The dashboard node collects insights, scores, visual elements, and metadata and passes it to HEAT’s visualization layer. This layer interprets the output and renders the interactive dashboard for the user.

You can configure the dashboard node to:

  • Highlight specific KPIs
  • Tailor the layout or sections
  • Include or exclude certain metrics
  • Attach supporting metadata

For many customers, this node can be reused across multiple session types—while others opt for custom dashboards tied to bespoke templates.

Templates and Dashboards

You can have as many session templates as needed in an environment.

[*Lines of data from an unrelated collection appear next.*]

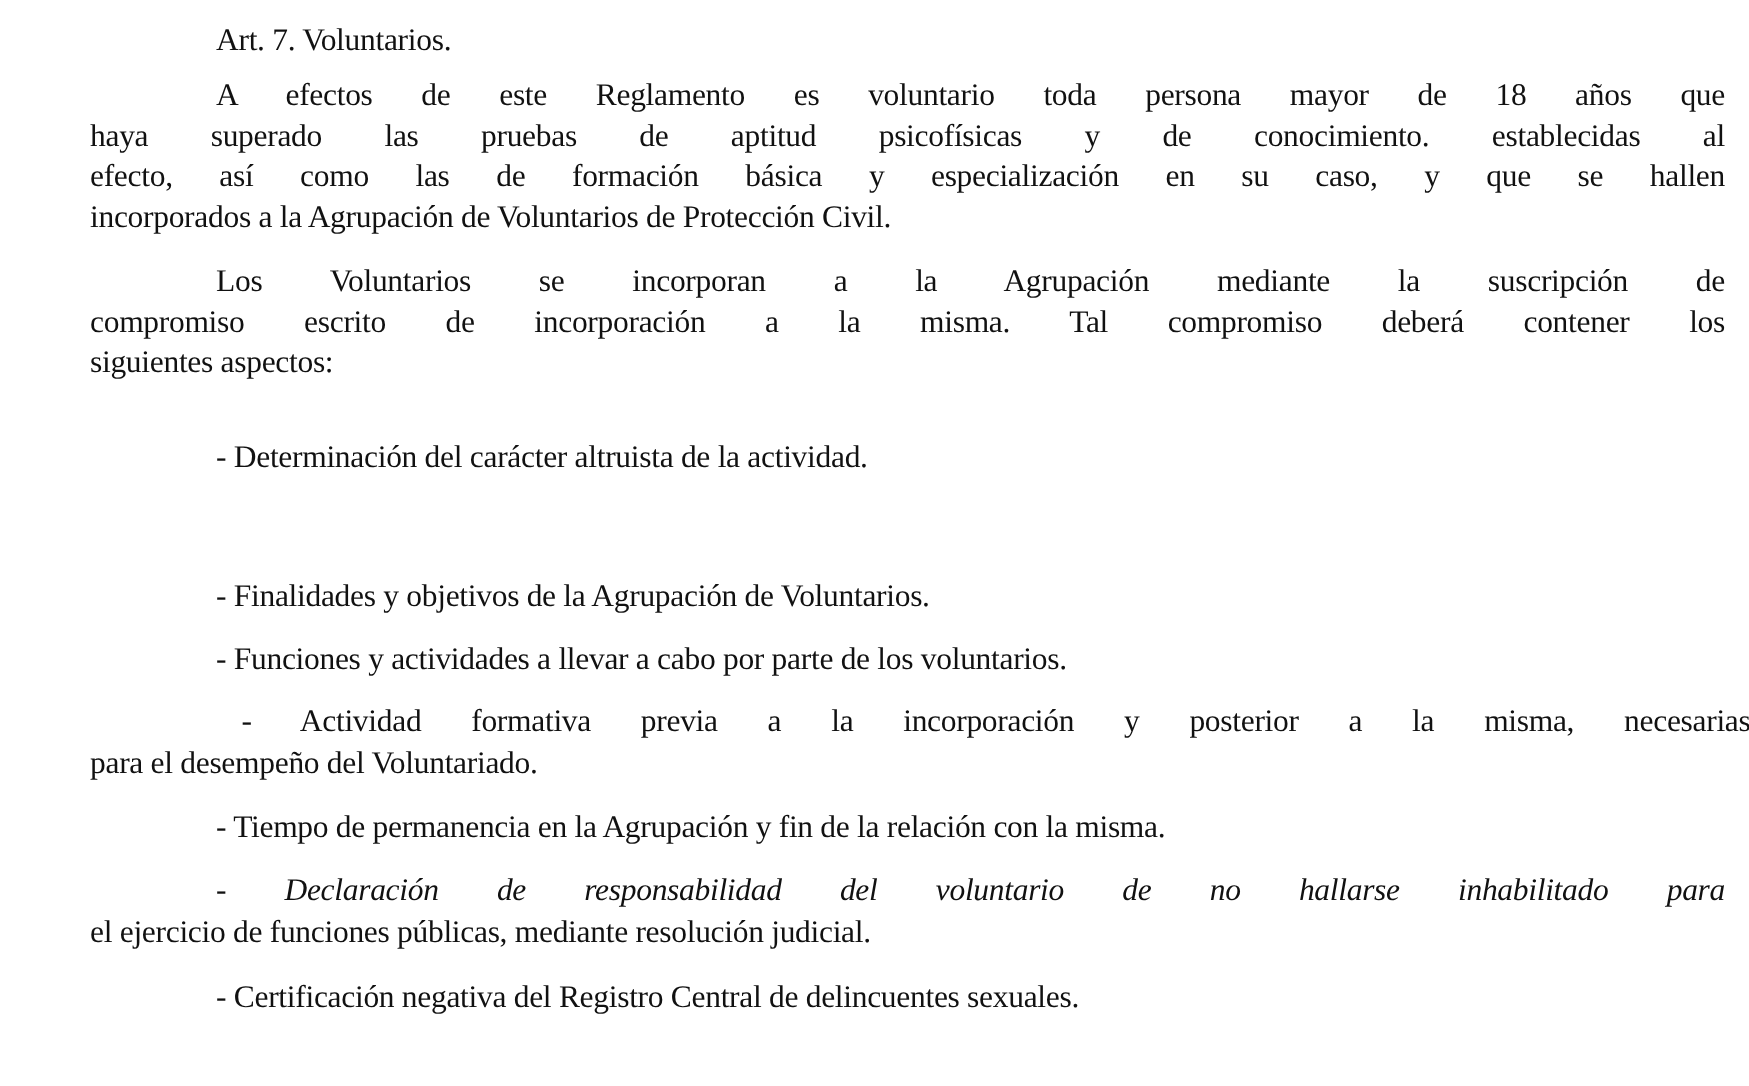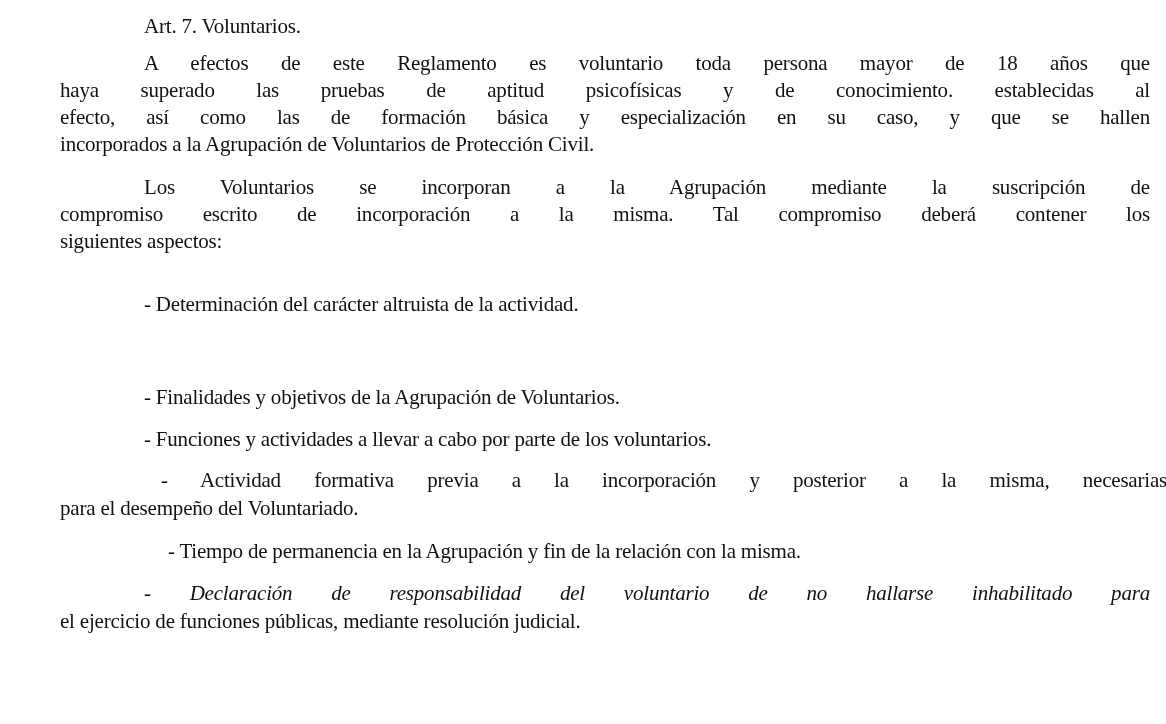"- Tiempo de permanencia en" div.line { margin-left: 24px -> none }
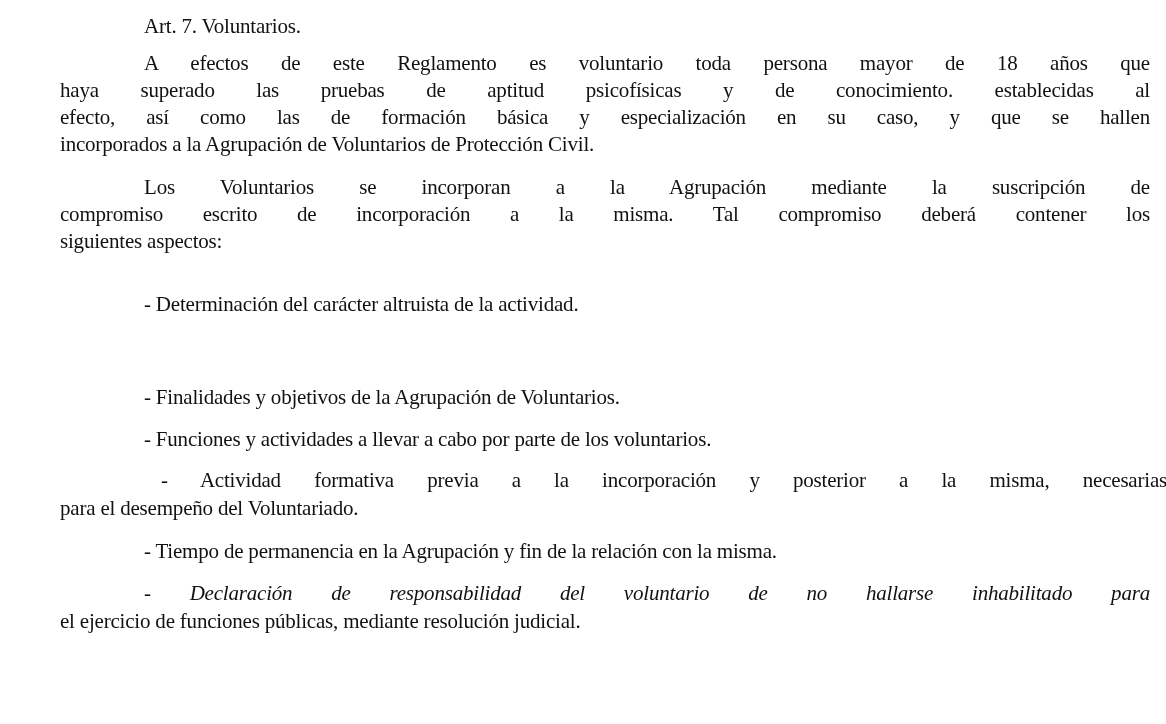"- Certificación negativa del Registro" div.line { html: none -> <div>- Certificación negativa del Registro Central de delincuentes sexuales.</div> }
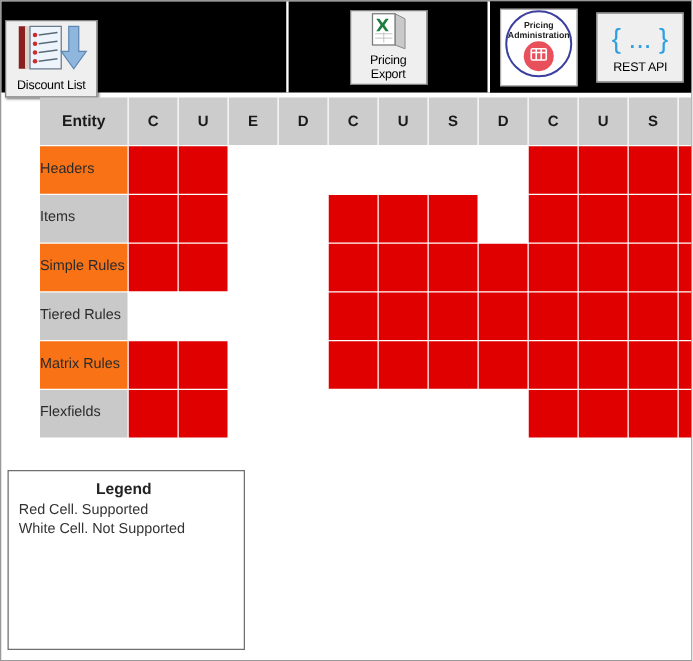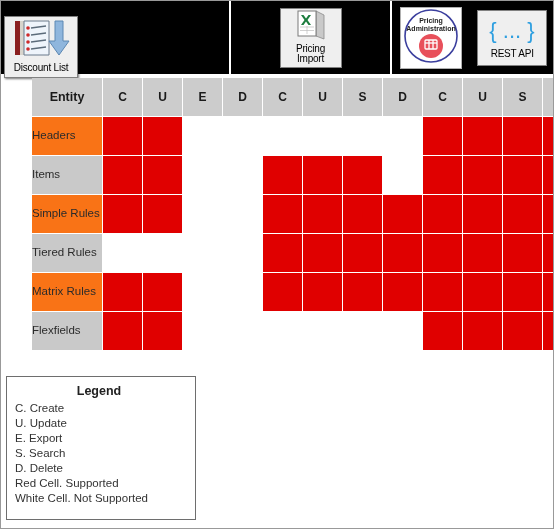"Import" span.tb-label { text: Import -> Export }
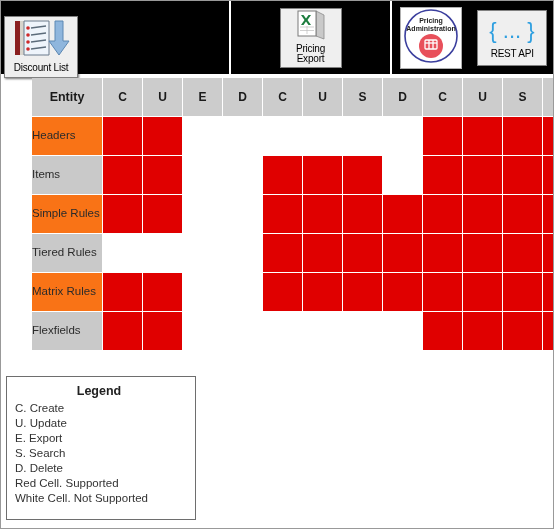"C. Create" ul { html: <ul> <li>C. Create</li> <li>U. Update</li> <li>E. Export</li> <li>S. Search</li> <li>D. Delete</li> </ul> -> none }
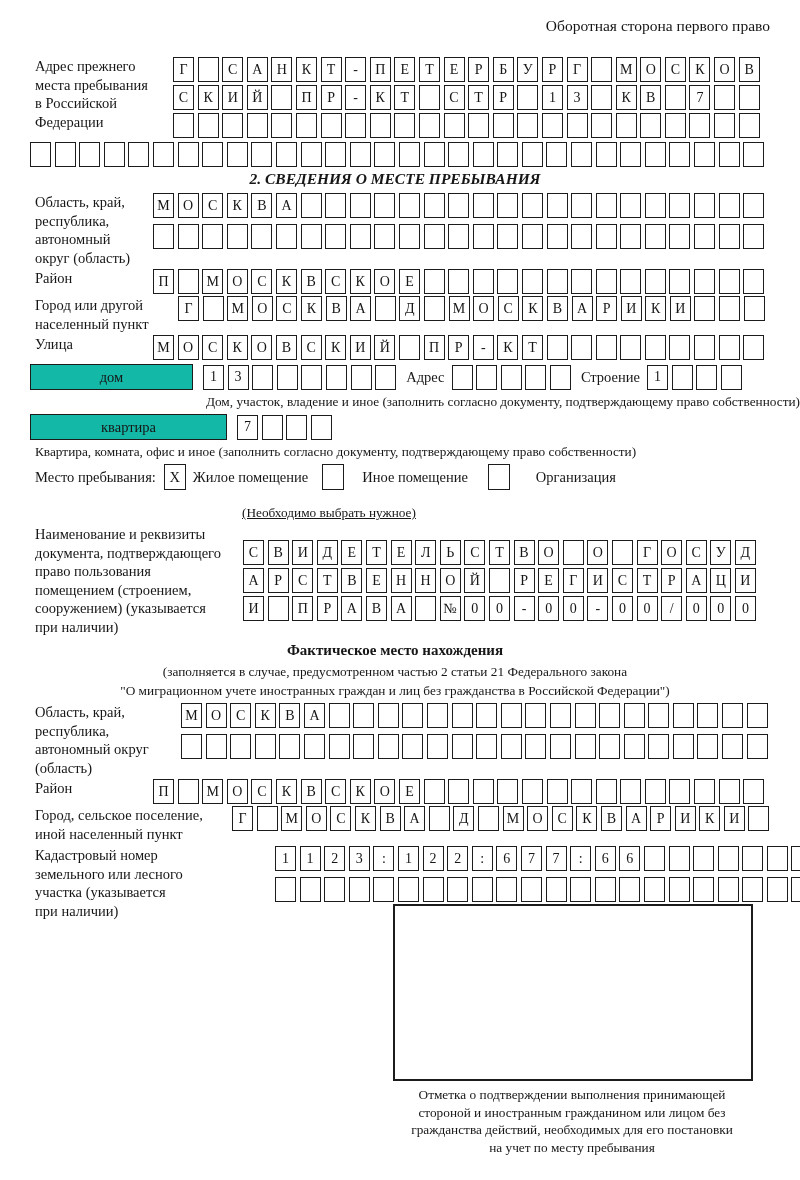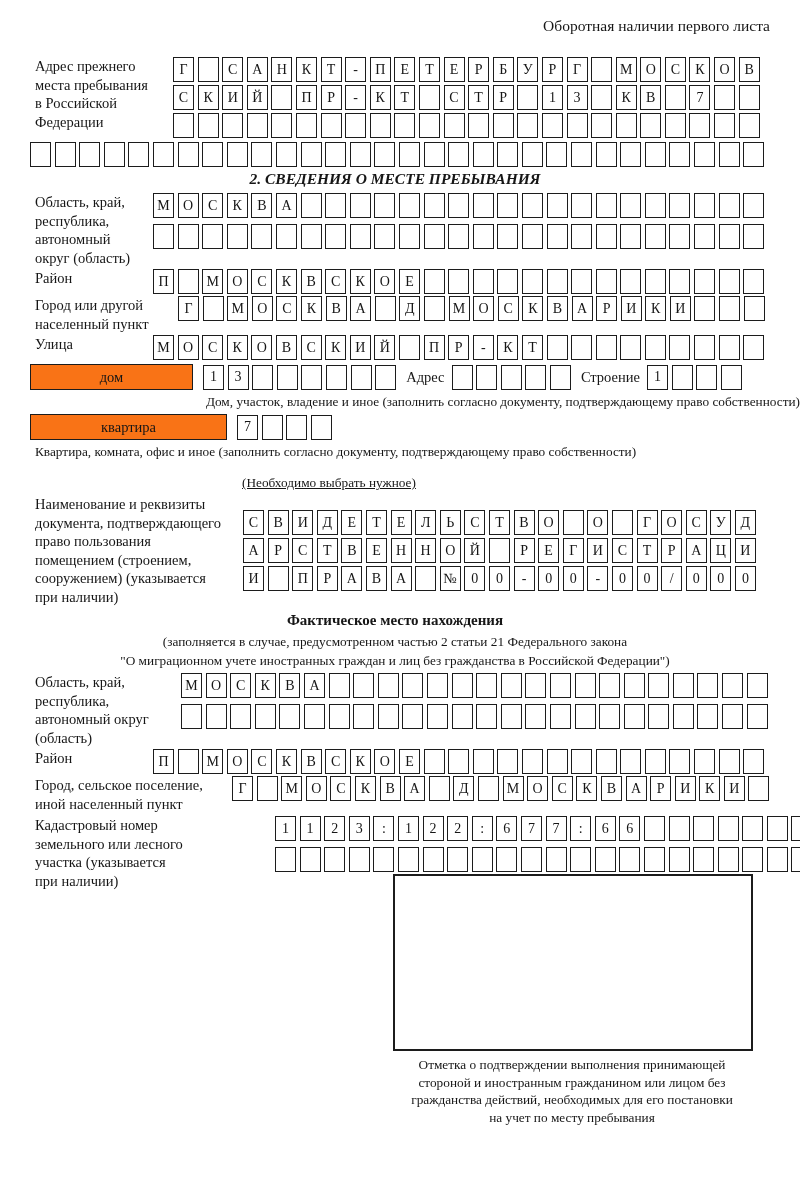"Оборотная наличии первого листа" div.hdr { text: наличии первого листа -> сторона первого право }
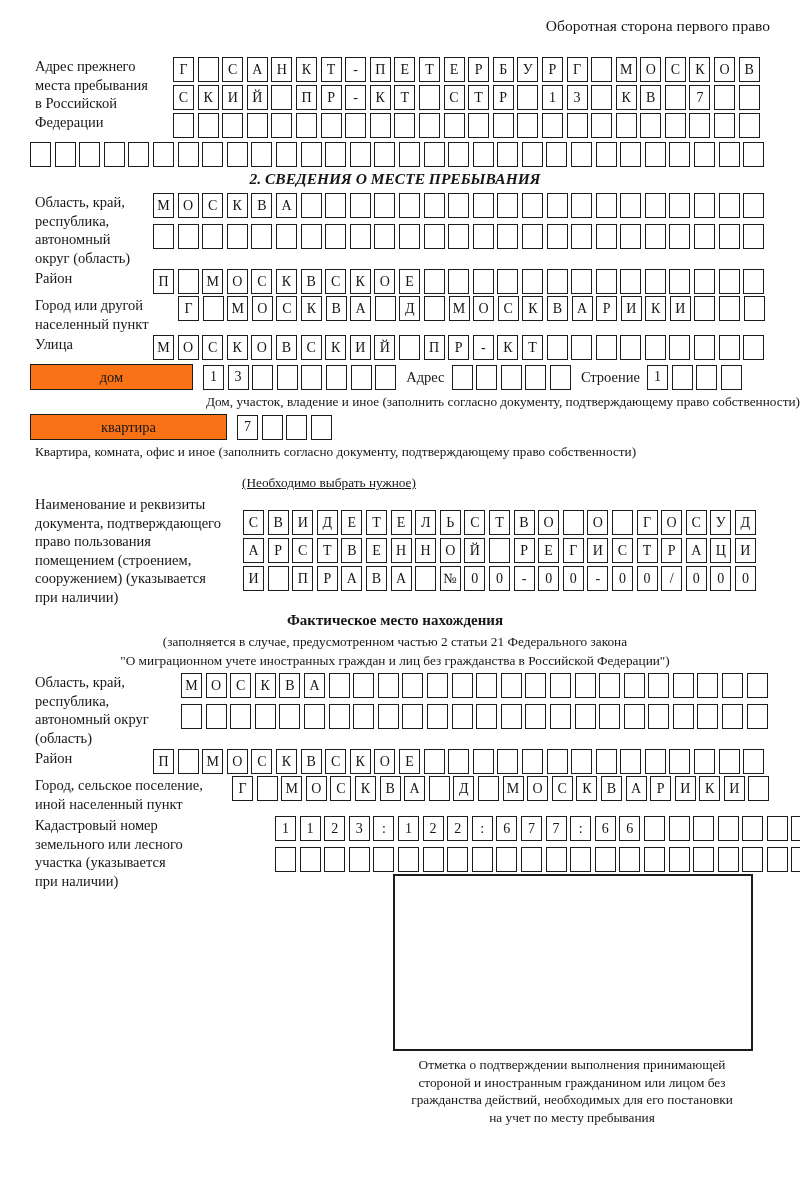"дом" .wbox { background: #f97316 -> #14b8a6 }
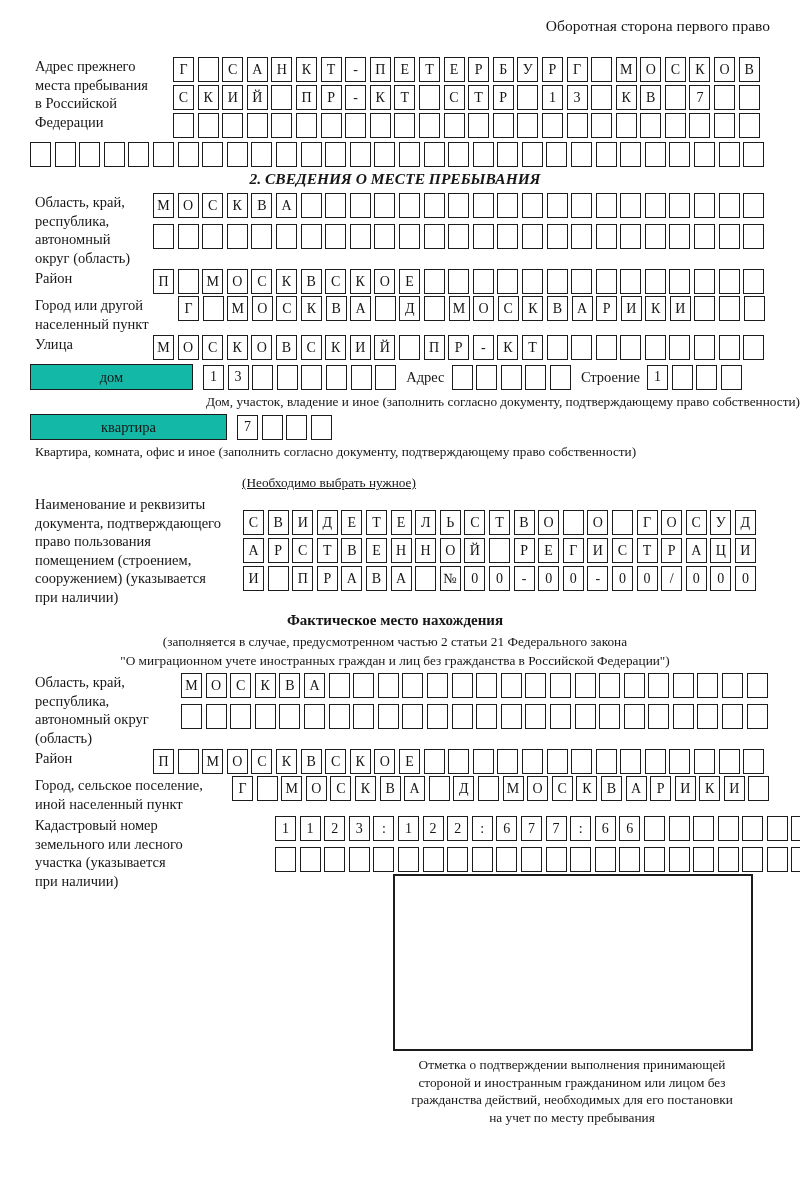"Место пребывания:" div.mesto { html: none -> <div> <span>Место пребывания:</span> <div>X</div> <span>Жилое помещение</span> <div></div> <span>Иное помещение</span> <div></div> <span>Организация</span> </div> }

Each template defines a different kind of analysis workflow and can produce one or more unique dashboards depending on how it is configured.

HEAT provides a suite of standard templates as part of the HEAT Data Standard. These are plug-and-play options for simulation data that conforms to our format and provide insights out-of-the-box—no runner development required.

If your use case is specialized, you can:

  • Extend a standard template
  • Create a custom template
  • Build custom runners
  • Configure new dashboard nodes

Summary

A HEAT dashboard is not a static view—it’s the result of a flexible, robust, and extensible pipeline. It starts with raw input, moves through processing powered by runners, and ends in a visual layer shaped by a configurable dashboard node.

By defining templates and configuring nodes, you control what your data becomes—and how it’s seen.